▶ [YOUR OBJECTIVE]: Write the data below out again, with each line matching the original.

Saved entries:
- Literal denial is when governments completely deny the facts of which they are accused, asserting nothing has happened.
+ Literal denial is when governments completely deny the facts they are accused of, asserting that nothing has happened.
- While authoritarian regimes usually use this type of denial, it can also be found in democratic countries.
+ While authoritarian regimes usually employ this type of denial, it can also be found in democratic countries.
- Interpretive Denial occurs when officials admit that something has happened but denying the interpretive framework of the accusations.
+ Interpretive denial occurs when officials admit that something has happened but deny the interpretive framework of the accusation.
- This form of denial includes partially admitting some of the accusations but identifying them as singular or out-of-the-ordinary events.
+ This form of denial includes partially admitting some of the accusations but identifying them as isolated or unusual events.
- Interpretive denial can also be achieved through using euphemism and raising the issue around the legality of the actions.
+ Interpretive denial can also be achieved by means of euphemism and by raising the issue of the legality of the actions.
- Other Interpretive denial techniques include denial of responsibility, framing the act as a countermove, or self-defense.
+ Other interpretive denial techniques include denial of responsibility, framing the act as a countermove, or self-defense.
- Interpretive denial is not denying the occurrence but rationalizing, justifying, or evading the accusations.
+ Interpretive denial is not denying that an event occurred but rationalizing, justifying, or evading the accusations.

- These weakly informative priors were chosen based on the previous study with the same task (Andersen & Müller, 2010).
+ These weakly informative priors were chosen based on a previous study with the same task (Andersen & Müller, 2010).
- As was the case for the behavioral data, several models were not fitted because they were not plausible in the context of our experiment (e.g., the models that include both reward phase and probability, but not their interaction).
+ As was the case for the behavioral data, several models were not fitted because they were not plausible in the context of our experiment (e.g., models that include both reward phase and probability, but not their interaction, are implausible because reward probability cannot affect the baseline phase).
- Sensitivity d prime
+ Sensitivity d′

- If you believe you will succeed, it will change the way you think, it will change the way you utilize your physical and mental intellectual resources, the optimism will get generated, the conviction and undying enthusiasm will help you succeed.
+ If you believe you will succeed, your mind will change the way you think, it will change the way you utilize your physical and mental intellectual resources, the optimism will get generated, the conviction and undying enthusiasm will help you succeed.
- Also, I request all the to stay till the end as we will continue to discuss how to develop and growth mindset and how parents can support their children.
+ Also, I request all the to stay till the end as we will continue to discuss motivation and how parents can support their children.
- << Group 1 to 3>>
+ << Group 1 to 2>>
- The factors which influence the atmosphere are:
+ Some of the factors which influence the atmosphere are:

▶ [SOLUTION TO THIS EXERCISE]:
- Literal denial is when governments completely deny the facts of which they are accused, asserting nothing has happened.
+ Literal denial is when governments completely deny the facts they are accused of, asserting that nothing has happened.
- While authoritarian regimes usually use this type of denial, it can also be found in democratic countries.
+ While authoritarian regimes usually employ this type of denial, it can also be found in democratic countries.
- Interpretive Denial occurs when officials admit that something has happened but denying the interpretive framework of the accusations.
+ Interpretive denial occurs when officials admit that something has happened but deny the interpretive framework of the accusation.
- This form of denial includes partially admitting some of the accusations but identifying them as singular or out-of-the-ordinary events.
+ This form of denial includes partially admitting some of the accusations but identifying them as isolated or unusual events.
- Interpretive denial can also be achieved through using euphemism and raising the issue around the legality of the actions.
+ Interpretive denial can also be achieved by means of euphemism and by raising the issue of the legality of the actions.
- Other Interpretive denial techniques include denial of responsibility, framing the act as a countermove, or self-defense.
+ Other interpretive denial techniques include denial of responsibility, framing the act as a countermove, or self-defense.
- Interpretive denial is not denying the occurrence but rationalizing, justifying, or evading the accusations.
+ Interpretive denial is not denying that an event occurred but rationalizing, justifying, or evading the accusations.

- These weakly informative priors were chosen based on the previous study with the same task (Andersen & Müller, 2010).
+ These weakly informative priors were chosen based on a previous study with the same task (Andersen & Müller, 2010).
- As was the case for the behavioral data, several models were not fitted because they were not plausible in the context of our experiment (e.g., the models that include both reward phase and probability, but not their interaction).
+ As was the case for the behavioral data, several models were not fitted because they were not plausible in the context of our experiment (e.g., models that include both reward phase and probability, but not their interaction, are implausible because reward probability cannot affect the baseline phase).
- Sensitivity d prime
+ Sensitivity d′

- If you believe you will succeed, it will change the way you think, it will change the way you utilize your physical and mental intellectual resources, the optimism will get generated, the conviction and undying enthusiasm will help you succeed.
+ If you believe you will succeed, your mind will change the way you think, it will change the way you utilize your physical and mental intellectual resources, the optimism will get generated, the conviction and undying enthusiasm will help you succeed.
- Also, I request all the to stay till the end as we will continue to discuss how to develop and growth mindset and how parents can support their children.
+ Also, I request all the to stay till the end as we will continue to discuss motivation and how parents can support their children.
- << Group 1 to 3>>
+ << Group 1 to 2>>
- The factors which influence the atmosphere are:
+ Some of the factors which influence the atmosphere are:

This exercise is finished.